Kit sank back onto the couch.

“About a month ago, she emailed me. Asked me how to tail someone. Said that there was a strange man hanging out in their neighborhood, and could I run his plates?”

“Why isn’t that in the report?”

“It wouldn’t have helped,” he said, his ire—and guilt level—spiking again. “She never gave me any more information than that. Just that some creepy guy was hanging out near the park she and her friends hung out at. She’s always wanted to join the FBI, and I think she was going to try to investigate this guy on her own.”

“What did you tell her?” Cookie asked.

“I told her—” He bowed his head. “I told her that it was illegal for me to run the plates for her. I told her to let her parents know about the man.”

“That’s not anything to feel guilty about,” I said.

He shook his head. “No, but she emailed me again a few days later. She said she figured out who the guy was and asked if I could come to New Mexico and arrest him.”

“And?” Kit asked.

“And I told her to give all the information she had to her parents and have them call the police. I told her I didn’t have time.”

While it sounded pretty legit to me, Kit bolted out of her chair. “You selfish asshole,” she said, her jaw locked in anger. “You know how much you mean to her.”

Like a dog being scolded, he ducked his head even lower.

“You know how much she admires you,” Kit continued.

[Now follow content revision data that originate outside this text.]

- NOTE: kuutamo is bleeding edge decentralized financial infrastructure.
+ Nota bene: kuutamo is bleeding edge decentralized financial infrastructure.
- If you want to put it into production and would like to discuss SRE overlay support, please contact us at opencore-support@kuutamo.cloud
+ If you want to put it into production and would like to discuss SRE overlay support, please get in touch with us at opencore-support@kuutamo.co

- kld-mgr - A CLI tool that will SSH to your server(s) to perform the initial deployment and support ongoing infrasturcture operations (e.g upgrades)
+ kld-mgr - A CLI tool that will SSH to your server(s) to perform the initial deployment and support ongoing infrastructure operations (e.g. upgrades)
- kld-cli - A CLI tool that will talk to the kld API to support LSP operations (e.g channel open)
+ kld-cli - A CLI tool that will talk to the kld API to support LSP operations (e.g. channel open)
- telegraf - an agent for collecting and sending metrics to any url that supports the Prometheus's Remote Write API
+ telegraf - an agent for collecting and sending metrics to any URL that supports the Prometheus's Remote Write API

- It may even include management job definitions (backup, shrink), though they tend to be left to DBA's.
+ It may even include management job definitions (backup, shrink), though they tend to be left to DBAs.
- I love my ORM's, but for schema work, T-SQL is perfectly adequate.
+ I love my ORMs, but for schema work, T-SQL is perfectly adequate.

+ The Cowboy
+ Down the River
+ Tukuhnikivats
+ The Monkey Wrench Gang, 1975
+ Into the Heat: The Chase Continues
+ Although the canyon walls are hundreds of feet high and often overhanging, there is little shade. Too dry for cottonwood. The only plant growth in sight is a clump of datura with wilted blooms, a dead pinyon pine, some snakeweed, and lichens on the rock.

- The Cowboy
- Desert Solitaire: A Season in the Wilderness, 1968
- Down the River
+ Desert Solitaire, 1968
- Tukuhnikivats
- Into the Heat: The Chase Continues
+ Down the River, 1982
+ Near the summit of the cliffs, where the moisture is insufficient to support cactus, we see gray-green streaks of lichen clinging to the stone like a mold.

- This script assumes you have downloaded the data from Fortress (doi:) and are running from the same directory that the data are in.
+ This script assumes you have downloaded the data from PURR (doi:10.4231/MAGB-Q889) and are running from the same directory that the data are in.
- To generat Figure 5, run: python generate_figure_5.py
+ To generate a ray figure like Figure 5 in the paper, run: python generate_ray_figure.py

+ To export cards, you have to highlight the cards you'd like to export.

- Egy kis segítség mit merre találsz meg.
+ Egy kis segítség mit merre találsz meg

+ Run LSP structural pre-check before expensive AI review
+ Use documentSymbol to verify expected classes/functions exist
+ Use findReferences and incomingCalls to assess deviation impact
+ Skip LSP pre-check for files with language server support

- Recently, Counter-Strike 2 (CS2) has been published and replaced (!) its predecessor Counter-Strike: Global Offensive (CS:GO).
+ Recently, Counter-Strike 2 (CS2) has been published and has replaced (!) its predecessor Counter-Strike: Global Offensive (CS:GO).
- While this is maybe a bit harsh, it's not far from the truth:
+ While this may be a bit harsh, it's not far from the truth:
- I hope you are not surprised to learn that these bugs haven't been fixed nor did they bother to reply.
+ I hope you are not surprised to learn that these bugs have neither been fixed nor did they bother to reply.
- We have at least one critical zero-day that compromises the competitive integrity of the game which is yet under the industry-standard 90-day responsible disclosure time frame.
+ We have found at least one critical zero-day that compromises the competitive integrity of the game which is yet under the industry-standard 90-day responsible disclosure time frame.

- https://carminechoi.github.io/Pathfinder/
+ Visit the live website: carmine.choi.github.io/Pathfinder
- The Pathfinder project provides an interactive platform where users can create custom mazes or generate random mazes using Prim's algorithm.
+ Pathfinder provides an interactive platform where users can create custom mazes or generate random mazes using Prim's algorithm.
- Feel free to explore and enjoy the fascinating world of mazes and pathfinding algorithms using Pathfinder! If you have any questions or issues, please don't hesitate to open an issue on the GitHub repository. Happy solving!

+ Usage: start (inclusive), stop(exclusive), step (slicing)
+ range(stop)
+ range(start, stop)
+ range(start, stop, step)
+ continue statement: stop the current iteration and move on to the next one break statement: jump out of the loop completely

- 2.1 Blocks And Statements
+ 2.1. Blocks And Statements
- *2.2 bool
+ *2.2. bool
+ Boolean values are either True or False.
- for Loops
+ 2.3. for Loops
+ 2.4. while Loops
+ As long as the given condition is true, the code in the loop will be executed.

They definitely had a past. “And you know she would do anything to get you to move back here.”

“Exactly,” he said, raising his head at last.

Kit let that sink in, then scoffed at him. “That’s it, isn’t it? You thought she was just doing all that to get you to come home.”

When he lowered his gaze again, Kit turned away from him in disgust.

“Were you close with your niece?” I asked him.

“Before I moved away, yes. Very.”

The interesting part about that statement was not his emotions, but Kit’s. The rigid line of her back softened and a sorrow swept over her. Kit straightened her shoulders again, then said, “Now tell her the rest.”